What should be copied is the stretch of entries below from the line with "(786, 255) none" up to and including the line with "[134,354,192,367] the shit -> (174, 285) none", exactly and without images.

[Recorded information]:
##############################
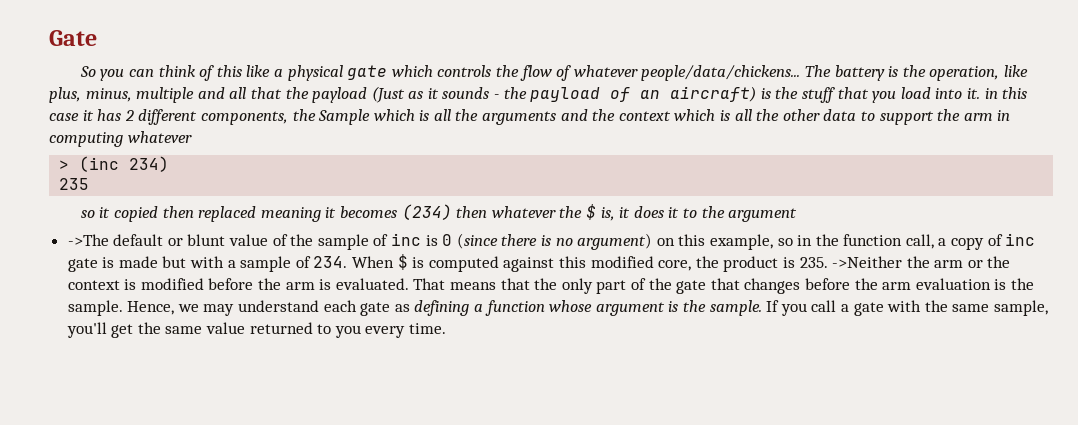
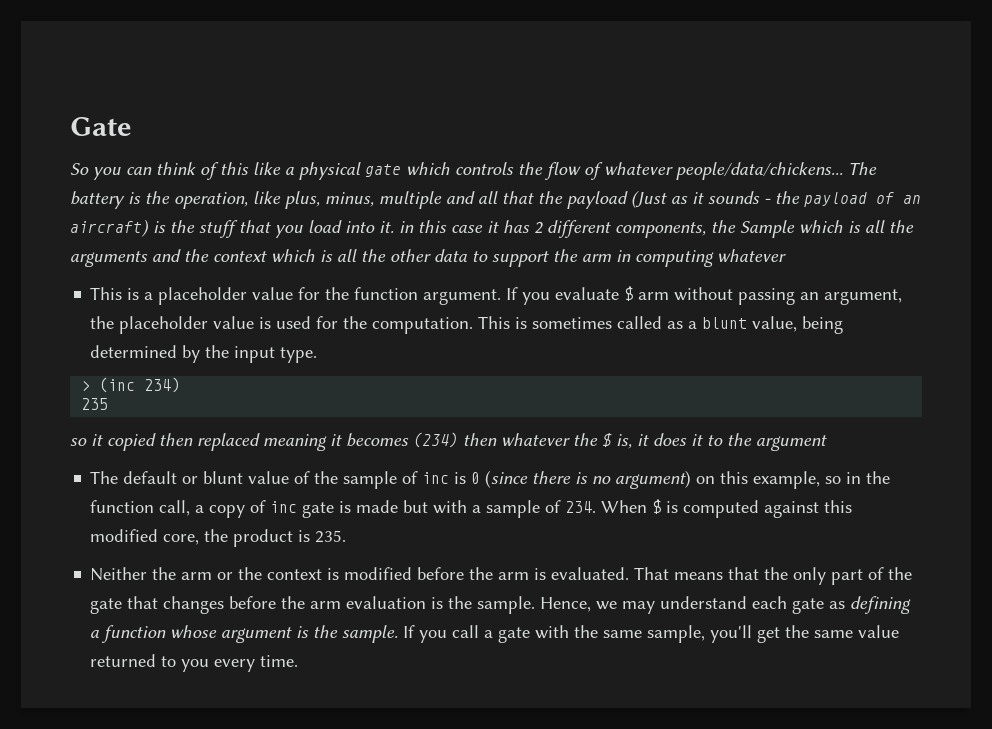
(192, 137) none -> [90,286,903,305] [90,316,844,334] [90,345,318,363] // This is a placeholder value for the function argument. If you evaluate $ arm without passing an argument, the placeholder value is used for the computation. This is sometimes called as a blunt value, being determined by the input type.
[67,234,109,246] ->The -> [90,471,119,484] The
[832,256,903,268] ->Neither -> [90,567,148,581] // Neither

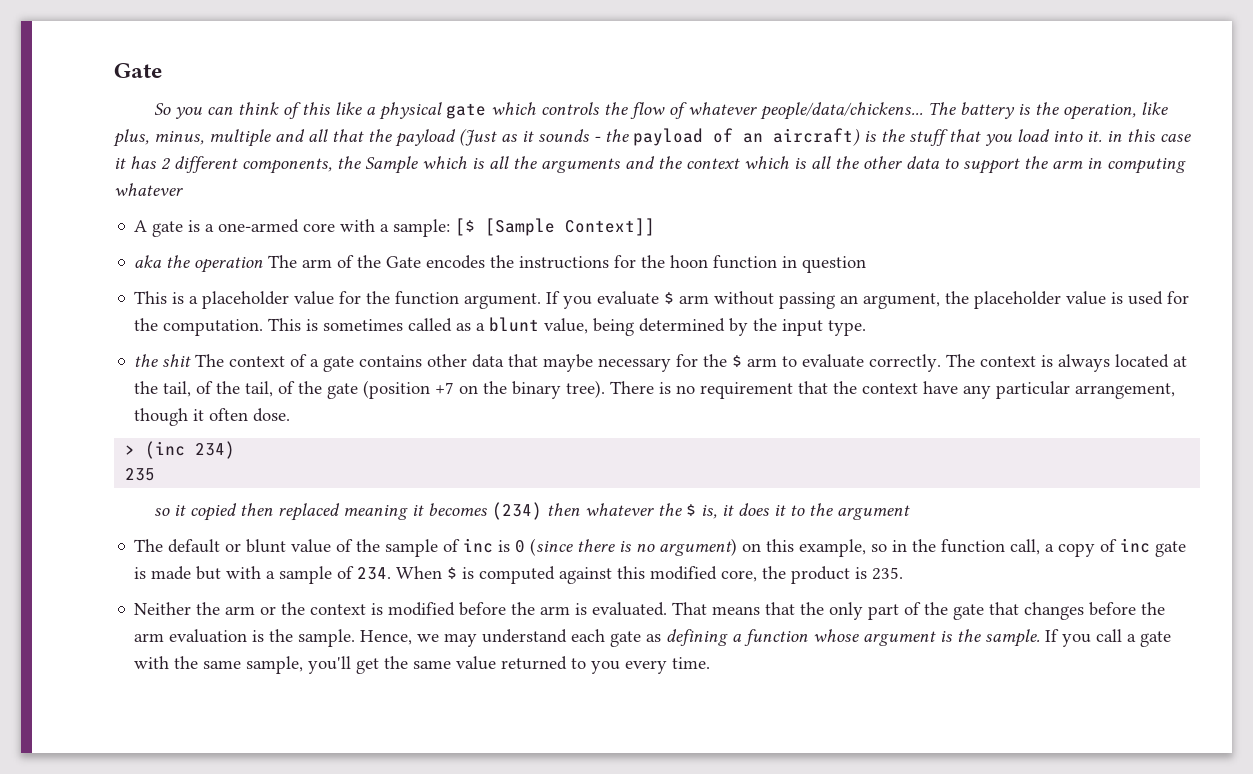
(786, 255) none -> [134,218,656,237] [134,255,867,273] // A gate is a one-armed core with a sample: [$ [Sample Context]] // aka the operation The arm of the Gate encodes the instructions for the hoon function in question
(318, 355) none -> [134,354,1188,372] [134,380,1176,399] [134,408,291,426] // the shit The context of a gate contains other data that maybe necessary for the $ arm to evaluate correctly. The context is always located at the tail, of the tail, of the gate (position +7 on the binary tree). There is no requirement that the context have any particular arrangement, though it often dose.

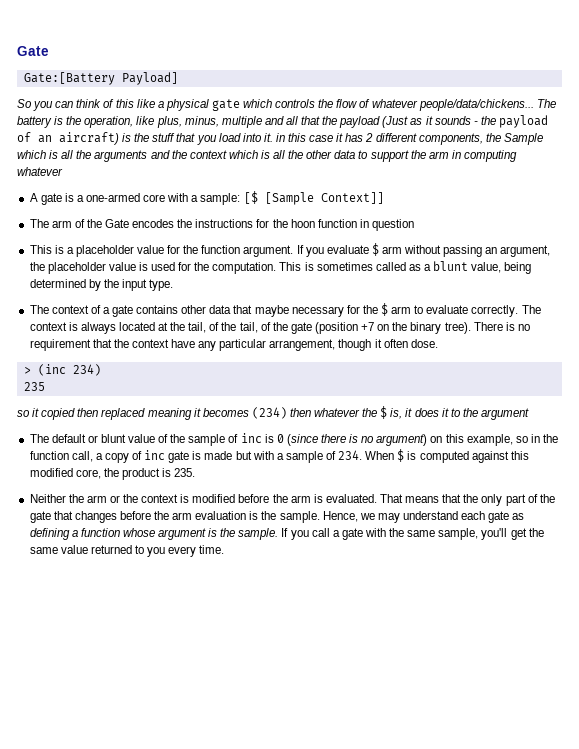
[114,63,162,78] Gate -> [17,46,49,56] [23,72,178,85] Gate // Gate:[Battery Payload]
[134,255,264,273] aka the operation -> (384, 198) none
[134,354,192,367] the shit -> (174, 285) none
##############################
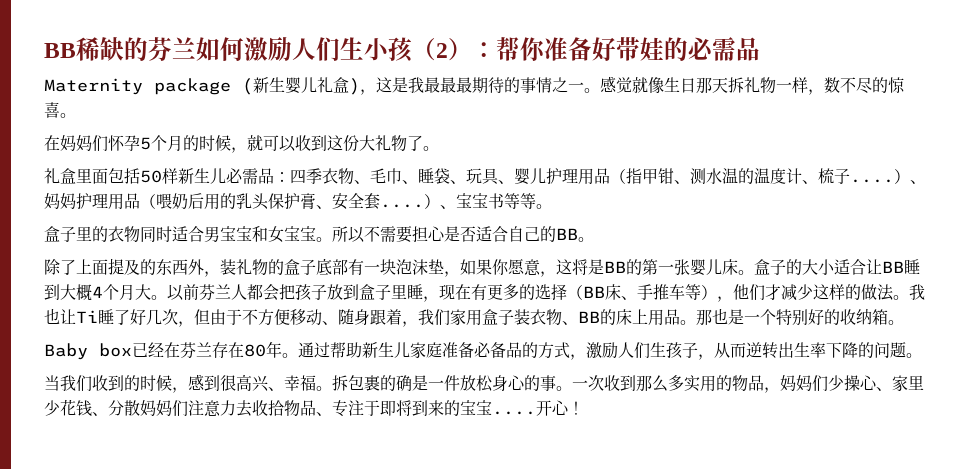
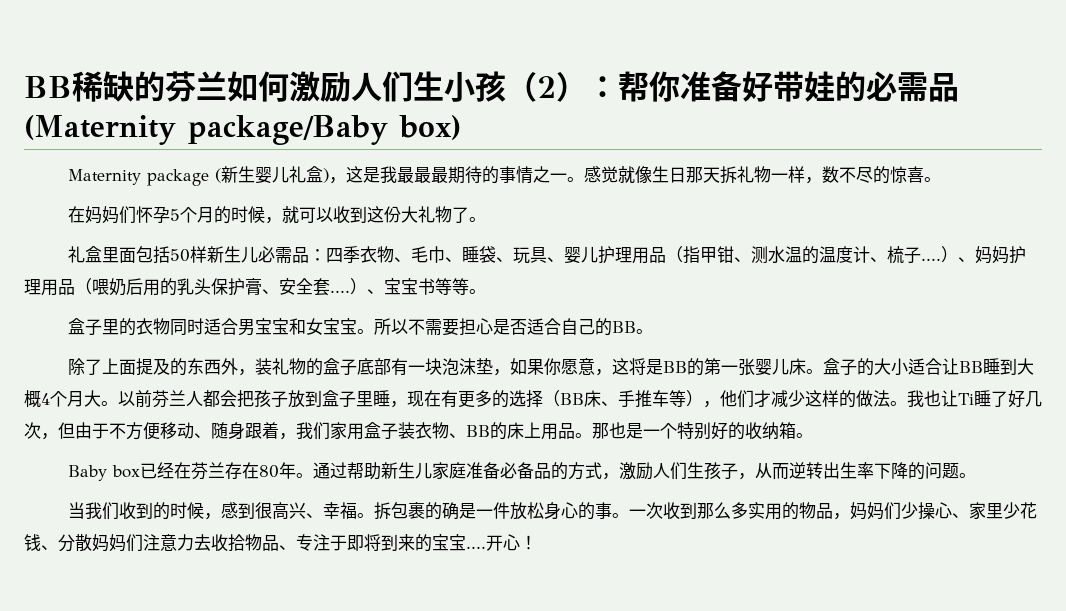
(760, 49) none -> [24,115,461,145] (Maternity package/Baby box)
##############################
[Answer box]:
(786, 255) none -> [134,218,656,237] [134,255,867,273] // A gate is a one-armed core with a sample: [$ [Sample Context]] // aka the operation The arm of the Gate encodes the instructions for the hoon function in question
(318, 355) none -> [134,354,1188,372] [134,380,1176,399] [134,408,291,426] // the shit The context of a gate contains other data that maybe necessary for the $ arm to evaluate correctly. The context is always located at the tail, of the tail, of the gate (position +7 on the binary tree). There is no requirement that the context have any particular arrangement, though it often dose.

[114,63,162,78] Gate -> [17,46,49,56] [23,72,178,85] Gate // Gate:[Battery Payload]
[134,255,264,273] aka the operation -> (384, 198) none
[134,354,192,367] the shit -> (174, 285) none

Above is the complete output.